Much as i bitch about f***ed up callers, i still treat them nicely which i'm really proud of, i guess, it's all part of growing up. Still bless those lovely people who despite upset with how messed up this year's filing system still appreciate the help that you've provided and it makes my day when they tell us to have a nice day. If only more people would be like that, isnt it great to just thank someone for rendering help, making their day and in turn making yours. When you're nice to people, they'll be nice to you. It's just good karma. Dont understand why some cant think this way.

And lastly dont call our helpline, ask us questions with regards to the pre-filled information and doubt our answer. If you think we're wrong, dont call la, read the book and see what you make of it.

Shall stop complaining. Take care all.

Thursday, April 06, 2006

It's barely a day and i'm missing you so, my phone seems so quiet without your messages. Oh man, if these 4 days are going to be so hard, i dread to think of the 5 months oh man, maybe i shouldnt have tried for it. I dont know, hopefully it wont be that bad since you'll be in army then, i hope so.

Morning passed really slowly and as usual, people who call us and doubting the answer we give. Hello, if you dont want to accept my answer, dont call la. Dont see we part timers means we know nothing okay, at least i know more than you and can advise others stupid. Oops, guess i'm just too pissed at some idiotic brainless people who seem to think that the world revolves around them. Poor pam even got scolded dumb, at least she havent met any as bad as mine. Curse those people!! Feeling mean. lol.

Apparently i dont sound local over the phone? I wonder why.

Spent time after lunch doing printing, actually it was quite fun and time passed really fast. I mean it, started at 2 and next thing i know pam was saying that she's leaving and soon it was 6+, luckily i get paid for OT today, coolness.

I MISS YOU LIKE CRAZY!!!!!!

Wednesday, April 05, 2006

Ok i'm back. Work's been dandy i guess, have a daily quota of people pisssed at the system, people scolding me, people doubting my words, people who are either blind or do not understand english and blame us when they choose the wrong option.

Did the first night shift on April's fool which proved to be so boring that we ended up doing prank calls to other temp staffs.

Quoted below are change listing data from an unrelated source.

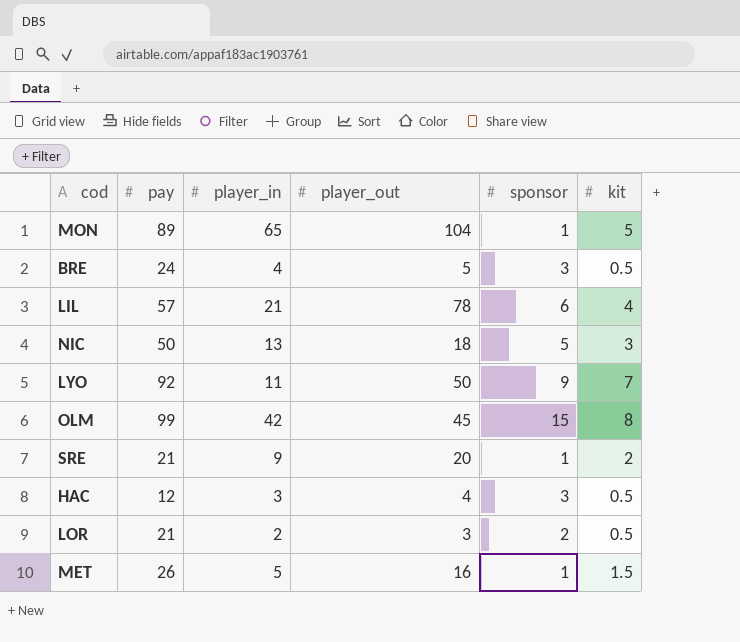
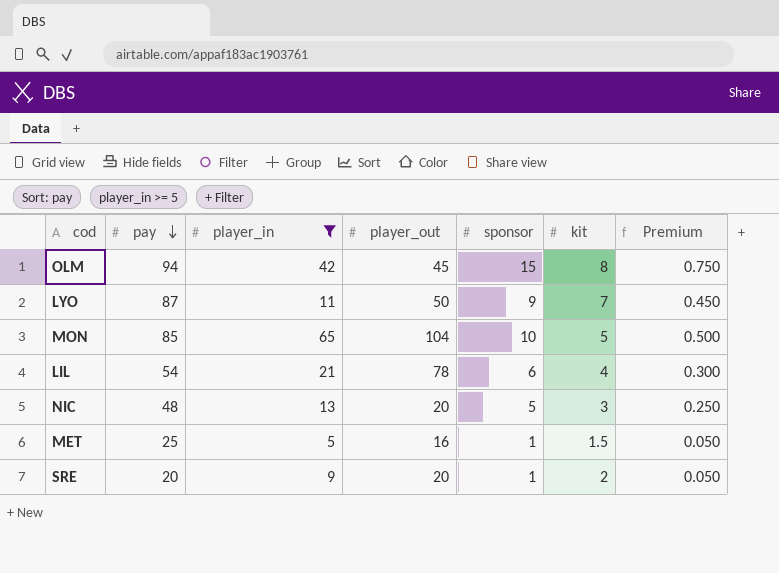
filter: none -> player_in >= 5
row order: none -> pay descending
column Premium | formula: none -> [sponsor] * 0.05
OLM | pay: 99 -> 94
LYO | pay: 92 -> 87
MON | pay: 89 -> 85
MON | sponsor: 1 -> 10
LIL | pay: 57 -> 54
NIC | pay: 50 -> 48
NIC | player_out: 18 -> 20
MET | pay: 26 -> 25
SRE | pay: 21 -> 20

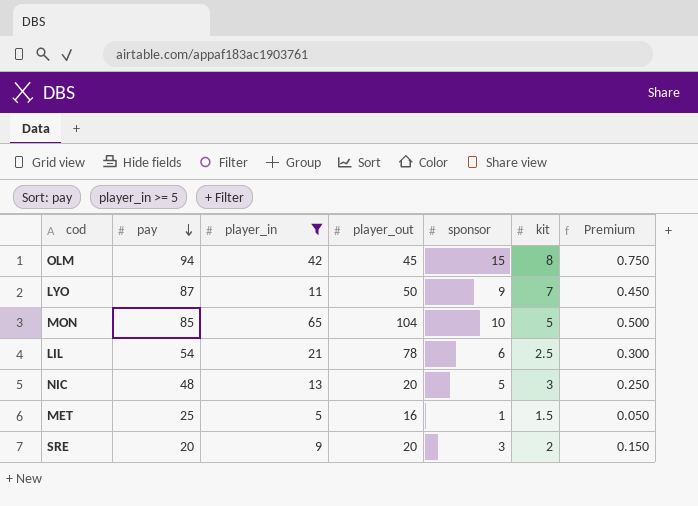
LIL | kit: 4 -> 2.5
SRE | sponsor: 1 -> 3
SRE | Premium: 0.050 -> 0.150

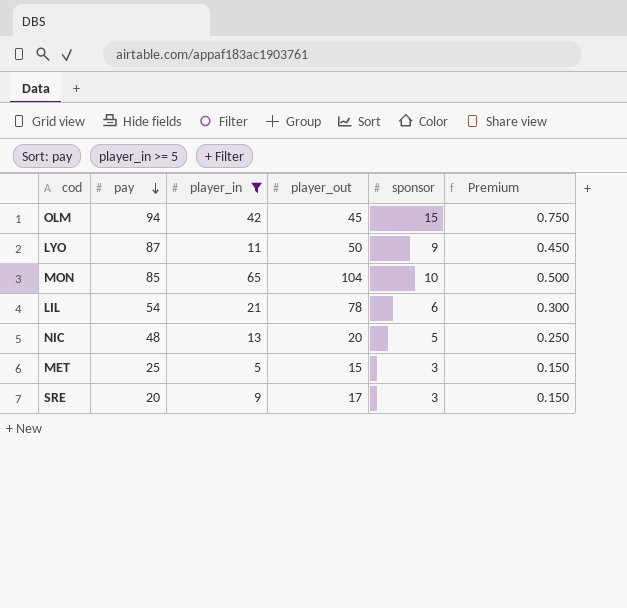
column kit | position: 6 -> none
MET | player_out: 16 -> 15
MET | sponsor: 1 -> 3
MET | Premium: 0.050 -> 0.150
SRE | player_out: 20 -> 17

Ended up missing SL camp totally, the first night was due to the heavy rain and the fact that i start work at 8 the next day, the second due to some unidentified food poisioning to such that keeps giving me stomach upset and it doesnt seem to be getting better.

Spent the 2 nights at his place which just seemed so cozy and fun, definately a great experience.

Definatly learned the art of phone answering, managed to sound chirpy despite my stomach being in such a bad shape.

Ok, it's official, i'm going to china of OSIP, miss me people for i am sure to miss you. Such mixed reactions now, a part of me was happy that i got it but after i broke the news to him, i felt sad to go. 5 months people, 5 months away from all of you and my loved ones, not forgetting christmas and new year will be spent in a foregin county without you.

Sigh, cant help but have a heavy heart now.